**Activity:** Please copy exactly the lines from the top of the data through the line containing "Geraldine Houlihan: none -> 1 for 60.00", and nothing else.

»»

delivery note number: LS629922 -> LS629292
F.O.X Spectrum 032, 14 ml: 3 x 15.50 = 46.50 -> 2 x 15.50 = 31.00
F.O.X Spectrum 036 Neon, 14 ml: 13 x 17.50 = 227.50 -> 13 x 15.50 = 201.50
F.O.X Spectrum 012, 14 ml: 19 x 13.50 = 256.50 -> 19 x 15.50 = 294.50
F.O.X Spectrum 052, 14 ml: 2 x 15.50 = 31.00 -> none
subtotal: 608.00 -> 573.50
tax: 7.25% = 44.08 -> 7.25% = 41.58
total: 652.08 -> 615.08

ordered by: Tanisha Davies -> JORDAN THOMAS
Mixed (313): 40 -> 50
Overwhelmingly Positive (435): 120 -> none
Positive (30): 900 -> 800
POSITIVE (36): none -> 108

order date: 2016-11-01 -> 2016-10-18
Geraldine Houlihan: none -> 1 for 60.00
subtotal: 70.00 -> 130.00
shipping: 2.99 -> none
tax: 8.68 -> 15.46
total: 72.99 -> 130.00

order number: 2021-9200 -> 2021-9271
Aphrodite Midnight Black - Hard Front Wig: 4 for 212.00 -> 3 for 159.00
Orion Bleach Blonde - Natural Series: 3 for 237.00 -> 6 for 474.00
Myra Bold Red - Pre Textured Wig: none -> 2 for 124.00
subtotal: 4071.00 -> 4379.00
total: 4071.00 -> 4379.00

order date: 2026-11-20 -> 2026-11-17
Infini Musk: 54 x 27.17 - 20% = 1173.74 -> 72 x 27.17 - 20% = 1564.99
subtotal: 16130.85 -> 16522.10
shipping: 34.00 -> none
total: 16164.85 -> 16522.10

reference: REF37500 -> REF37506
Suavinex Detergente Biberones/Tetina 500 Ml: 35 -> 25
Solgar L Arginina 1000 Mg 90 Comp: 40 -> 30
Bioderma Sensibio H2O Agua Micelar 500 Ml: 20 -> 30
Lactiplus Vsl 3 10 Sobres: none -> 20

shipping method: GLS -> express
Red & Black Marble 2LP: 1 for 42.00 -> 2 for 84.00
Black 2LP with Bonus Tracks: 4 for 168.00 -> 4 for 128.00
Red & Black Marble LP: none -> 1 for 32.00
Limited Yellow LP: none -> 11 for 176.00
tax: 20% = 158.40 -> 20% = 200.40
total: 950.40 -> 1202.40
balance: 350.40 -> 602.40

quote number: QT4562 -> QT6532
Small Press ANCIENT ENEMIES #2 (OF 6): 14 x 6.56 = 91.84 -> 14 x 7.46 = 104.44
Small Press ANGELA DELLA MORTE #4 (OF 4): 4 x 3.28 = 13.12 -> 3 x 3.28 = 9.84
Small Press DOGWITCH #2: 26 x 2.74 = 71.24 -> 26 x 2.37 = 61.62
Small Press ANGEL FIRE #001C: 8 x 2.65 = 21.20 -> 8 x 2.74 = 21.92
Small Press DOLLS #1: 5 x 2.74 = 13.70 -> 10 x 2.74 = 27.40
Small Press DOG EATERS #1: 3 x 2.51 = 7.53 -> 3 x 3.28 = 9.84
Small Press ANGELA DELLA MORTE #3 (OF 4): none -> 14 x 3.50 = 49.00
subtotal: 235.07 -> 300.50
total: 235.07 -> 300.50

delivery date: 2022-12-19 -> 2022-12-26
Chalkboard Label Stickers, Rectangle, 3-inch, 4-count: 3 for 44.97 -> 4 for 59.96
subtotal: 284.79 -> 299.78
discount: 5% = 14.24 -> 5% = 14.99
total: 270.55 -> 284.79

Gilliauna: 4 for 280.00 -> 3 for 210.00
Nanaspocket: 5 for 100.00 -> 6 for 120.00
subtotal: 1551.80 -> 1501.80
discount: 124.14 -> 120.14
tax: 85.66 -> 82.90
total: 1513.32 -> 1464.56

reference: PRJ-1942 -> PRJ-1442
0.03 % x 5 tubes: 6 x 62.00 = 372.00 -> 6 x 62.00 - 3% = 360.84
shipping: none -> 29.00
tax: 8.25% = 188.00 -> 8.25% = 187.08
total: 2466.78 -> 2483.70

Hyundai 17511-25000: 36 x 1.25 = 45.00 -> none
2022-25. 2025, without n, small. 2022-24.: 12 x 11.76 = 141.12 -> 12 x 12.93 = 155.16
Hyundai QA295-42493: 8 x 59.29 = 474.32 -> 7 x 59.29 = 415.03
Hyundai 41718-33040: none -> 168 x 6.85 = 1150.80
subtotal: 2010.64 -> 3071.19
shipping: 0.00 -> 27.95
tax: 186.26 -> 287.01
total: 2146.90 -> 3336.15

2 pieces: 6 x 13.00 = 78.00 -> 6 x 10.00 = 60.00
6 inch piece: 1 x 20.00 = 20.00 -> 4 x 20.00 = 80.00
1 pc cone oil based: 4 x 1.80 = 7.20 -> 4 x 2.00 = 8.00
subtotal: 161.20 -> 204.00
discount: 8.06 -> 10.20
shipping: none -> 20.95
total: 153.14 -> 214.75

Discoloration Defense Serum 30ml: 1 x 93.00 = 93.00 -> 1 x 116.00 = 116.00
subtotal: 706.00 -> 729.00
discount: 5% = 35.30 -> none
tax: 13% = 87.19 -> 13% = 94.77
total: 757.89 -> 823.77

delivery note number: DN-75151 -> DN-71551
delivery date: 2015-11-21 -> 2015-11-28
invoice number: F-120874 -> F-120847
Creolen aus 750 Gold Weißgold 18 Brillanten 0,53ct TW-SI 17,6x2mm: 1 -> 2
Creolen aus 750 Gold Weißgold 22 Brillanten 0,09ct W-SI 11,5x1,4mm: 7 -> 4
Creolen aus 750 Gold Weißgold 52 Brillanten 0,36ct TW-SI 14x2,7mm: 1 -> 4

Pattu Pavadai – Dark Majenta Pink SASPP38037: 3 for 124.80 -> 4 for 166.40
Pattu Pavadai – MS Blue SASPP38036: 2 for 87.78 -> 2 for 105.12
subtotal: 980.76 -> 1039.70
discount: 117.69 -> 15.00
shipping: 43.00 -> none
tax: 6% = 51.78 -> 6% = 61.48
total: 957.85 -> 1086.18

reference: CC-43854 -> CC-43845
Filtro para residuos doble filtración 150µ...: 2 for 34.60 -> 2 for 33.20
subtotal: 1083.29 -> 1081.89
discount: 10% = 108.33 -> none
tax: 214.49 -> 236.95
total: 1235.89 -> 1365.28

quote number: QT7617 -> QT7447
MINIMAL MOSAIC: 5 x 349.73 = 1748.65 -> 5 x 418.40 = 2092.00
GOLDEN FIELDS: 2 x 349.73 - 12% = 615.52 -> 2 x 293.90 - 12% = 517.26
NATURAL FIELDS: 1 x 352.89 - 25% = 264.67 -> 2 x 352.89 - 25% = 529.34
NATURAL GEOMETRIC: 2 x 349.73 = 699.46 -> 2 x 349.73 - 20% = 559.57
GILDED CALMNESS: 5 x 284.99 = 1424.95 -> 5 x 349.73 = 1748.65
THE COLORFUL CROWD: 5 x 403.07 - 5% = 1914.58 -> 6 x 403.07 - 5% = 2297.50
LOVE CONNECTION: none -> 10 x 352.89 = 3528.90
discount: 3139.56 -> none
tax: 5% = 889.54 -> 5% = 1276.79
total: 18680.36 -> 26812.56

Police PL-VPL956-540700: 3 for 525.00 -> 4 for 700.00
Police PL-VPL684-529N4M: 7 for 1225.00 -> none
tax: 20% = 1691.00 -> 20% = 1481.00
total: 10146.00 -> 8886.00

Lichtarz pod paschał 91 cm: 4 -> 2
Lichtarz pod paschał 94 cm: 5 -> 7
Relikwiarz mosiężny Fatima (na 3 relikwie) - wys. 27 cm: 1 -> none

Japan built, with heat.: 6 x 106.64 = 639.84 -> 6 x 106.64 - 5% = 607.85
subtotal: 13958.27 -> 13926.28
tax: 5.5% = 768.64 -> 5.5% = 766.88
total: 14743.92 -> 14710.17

««

**Expected answer:**
delivery note number: LS629922 -> LS629292
F.O.X Spectrum 032, 14 ml: 3 x 15.50 = 46.50 -> 2 x 15.50 = 31.00
F.O.X Spectrum 036 Neon, 14 ml: 13 x 17.50 = 227.50 -> 13 x 15.50 = 201.50
F.O.X Spectrum 012, 14 ml: 19 x 13.50 = 256.50 -> 19 x 15.50 = 294.50
F.O.X Spectrum 052, 14 ml: 2 x 15.50 = 31.00 -> none
subtotal: 608.00 -> 573.50
tax: 7.25% = 44.08 -> 7.25% = 41.58
total: 652.08 -> 615.08

ordered by: Tanisha Davies -> JORDAN THOMAS
Mixed (313): 40 -> 50
Overwhelmingly Positive (435): 120 -> none
Positive (30): 900 -> 800
POSITIVE (36): none -> 108

order date: 2016-11-01 -> 2016-10-18
Geraldine Houlihan: none -> 1 for 60.00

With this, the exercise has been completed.